Last week, ThinkProgress reported that the U.S. Chamber of Commerce had quietly lobbied to help Republicans kill the “James Zadroga 9/11 Health and Compensation Act of 2010,” a bill to compensate the first responders and emergency workers who suffered illnesses from working at Ground Zero.
The Chamber — a powerful trade association representing the health insurance industry, ExxonMobil, as well as dozens of foreign corporations — opposed the bill because it paid for health care benefits by ending a special tax loophole exploited by foreign corporations with business interests in the United States. The Chamber also demanded that Congress should stop deliberating over benefits for 9/11 heroes, and instead focus on extending “all of the expiring 2001 and 2003″ tax cuts.
Disclosures reveal that the Chamber used part of its multi-million lobbying budget on defeating the bill because of its funding provision. The Republican caucus, which was unified in opposition to the legislation, cited both the priority of the Bush tax cuts for the richest 2 percent and the Chamber’s concerns about closing the tax loophole.

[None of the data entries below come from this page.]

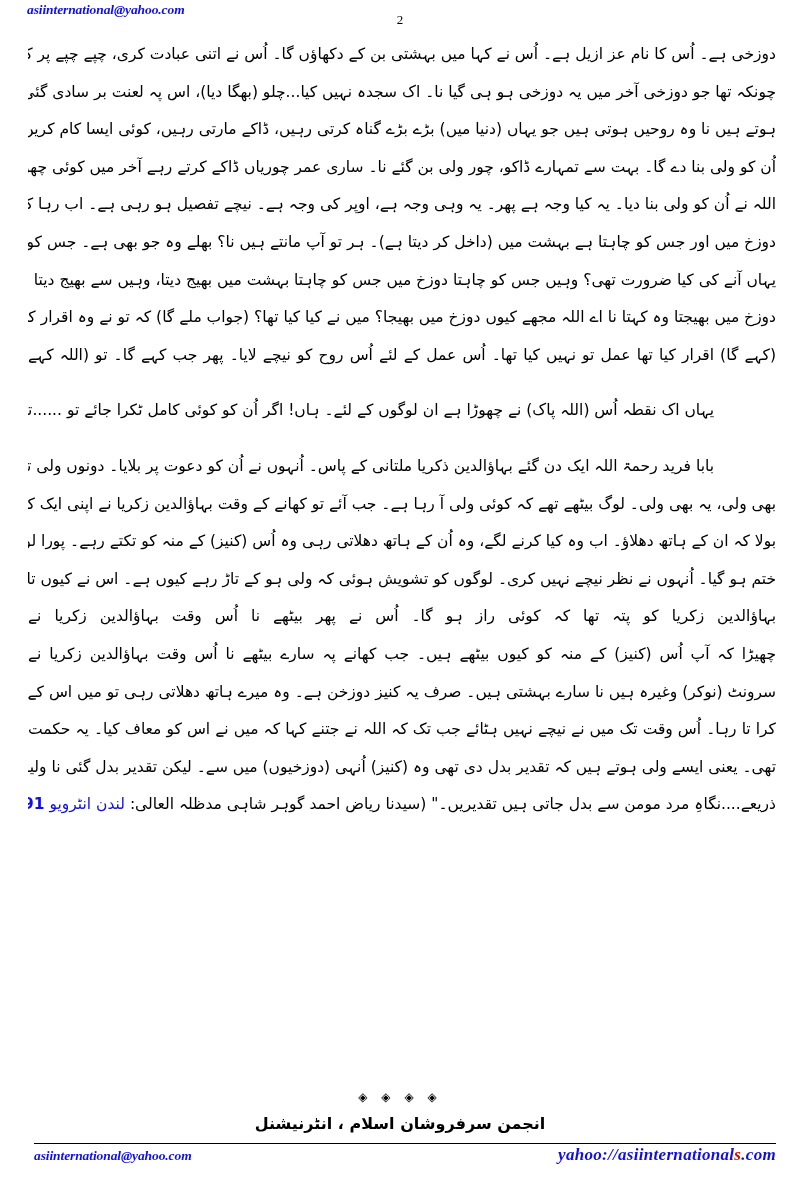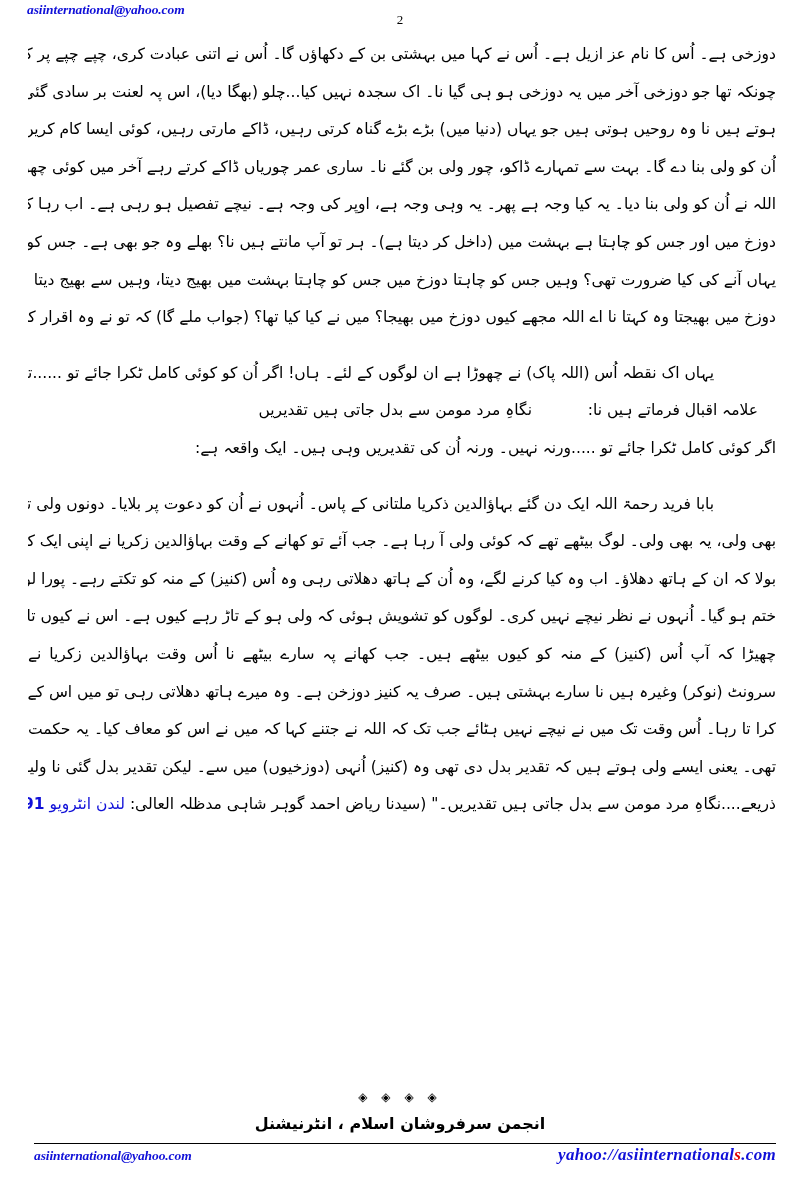"(کہے گا) اقرار کیا تھا" div.urdu-line { html: none -> <div>(کہے گا) اقرار کیا تھا عمل تو نہیں کیا تھا۔ اُس عمل کے لئے اُس روح کو نیچے لایا۔ پھر جب کہے گا۔ تو (اللہ کہے</div> }
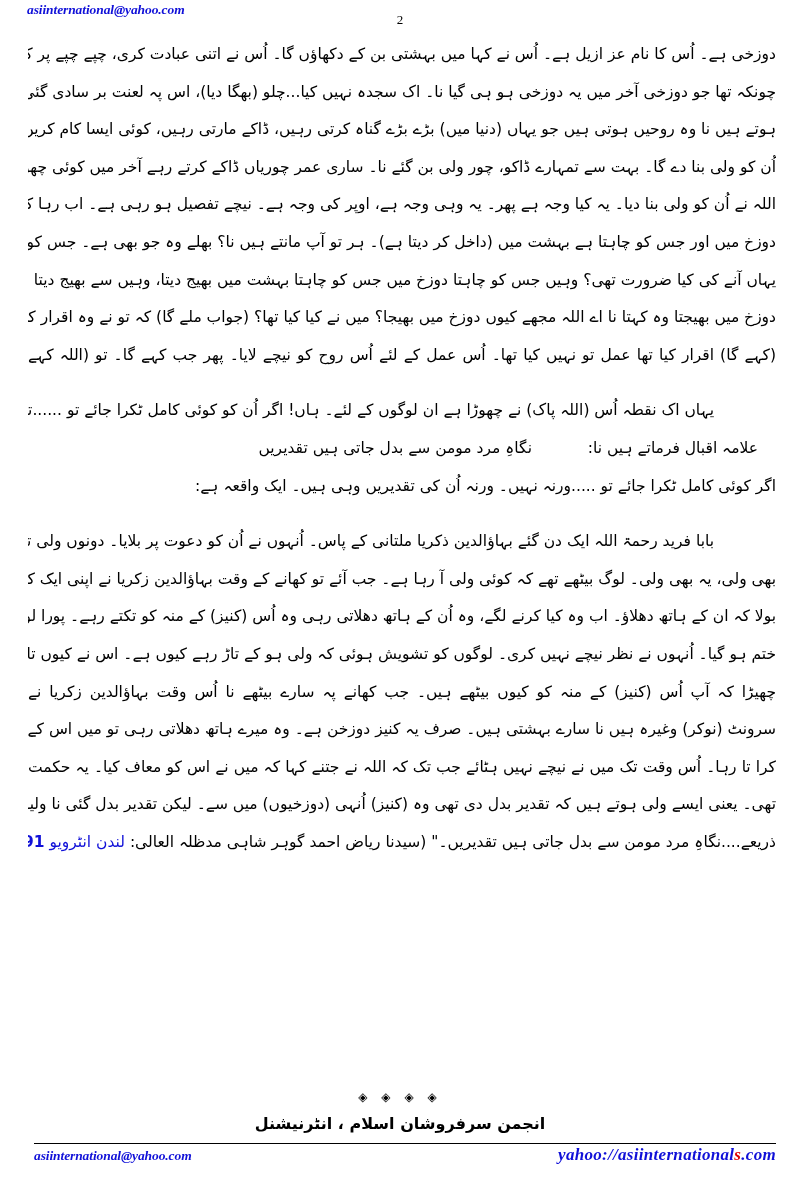"علامہ اقبال فرماتے ہیں نا:" div { html: <div> <div> <span>علامہ اقبال فرماتے ہیں نا:</span> <span></span> <span>نگاہِ مرد مومن سے بدل جاتی ہیں تقدیریں</span> </div> <div> <span>اگر کوئی کامل ٹکرا جائے تو .....ورنہ نہیں۔ ورنہ اُن کی تقدیریں وہی ہیں۔ ایک واقعہ ہے:</span> </div> </div> -> none }
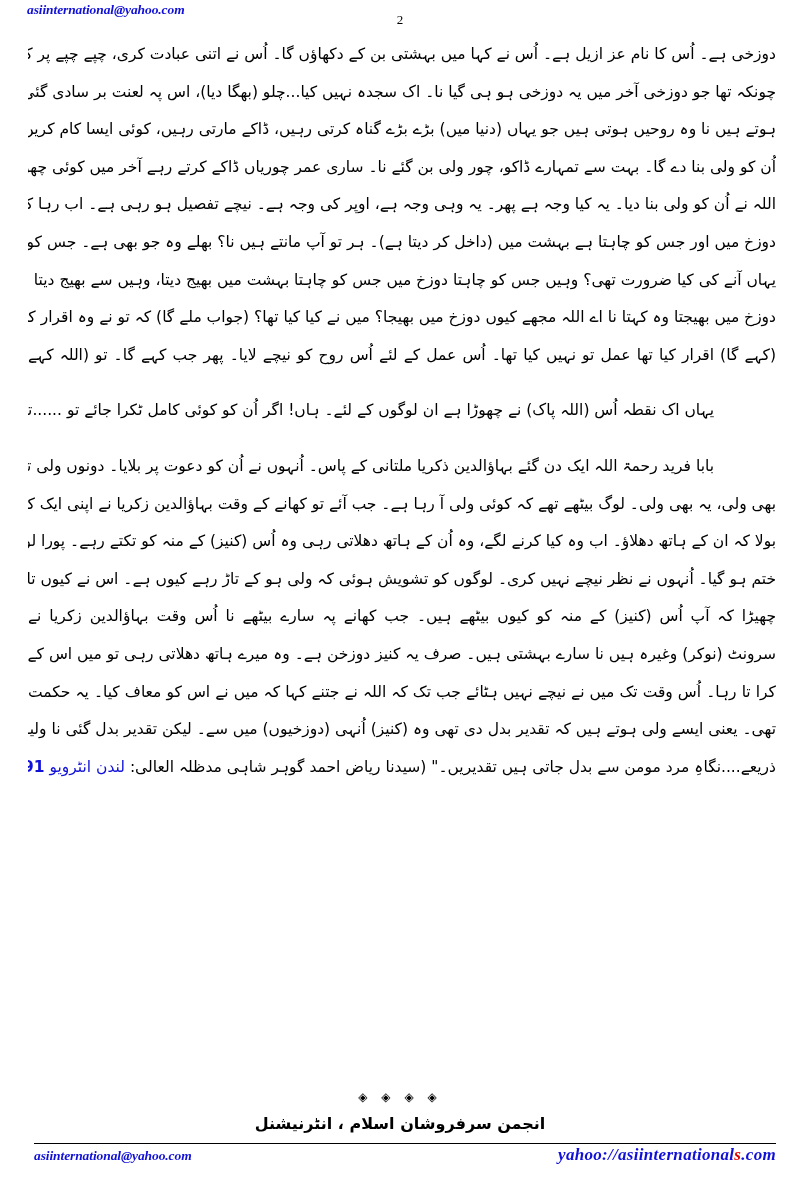"بہاؤالدین زکریا کو پتہ تھا" div.urdu-line { html: none -> <div>بہاؤالدین زکریا کو پتہ تھا کہ کوئی راز ہو گا۔ اُس نے پھر بیٹھے نا اُس وقت بہاؤالدین زکریا نے</div> }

Over the weekend, Sen. Kirsten Gillibrand (D-NY) tried to revive the bill by changing the way the compensation fund would be paid for. Instead of ending the foreign corporate tax loophole, Gillibrand proposed a new funding mechanism, including a 2 percent excise fee on certain foreign companies that receive U.S. government contracts. However, the Chamber still believes the bill’s offsets are unacceptable.
Asked for comment by ThinkProgress, Chamber spokesperson Tita Freeman told us that the Chamber takes no position on compensating 9/11 first responders, but absolutely opposes Gillibrand’s new funding mechanism because the Chamber believes it to be “harmful to the business community and the economy.”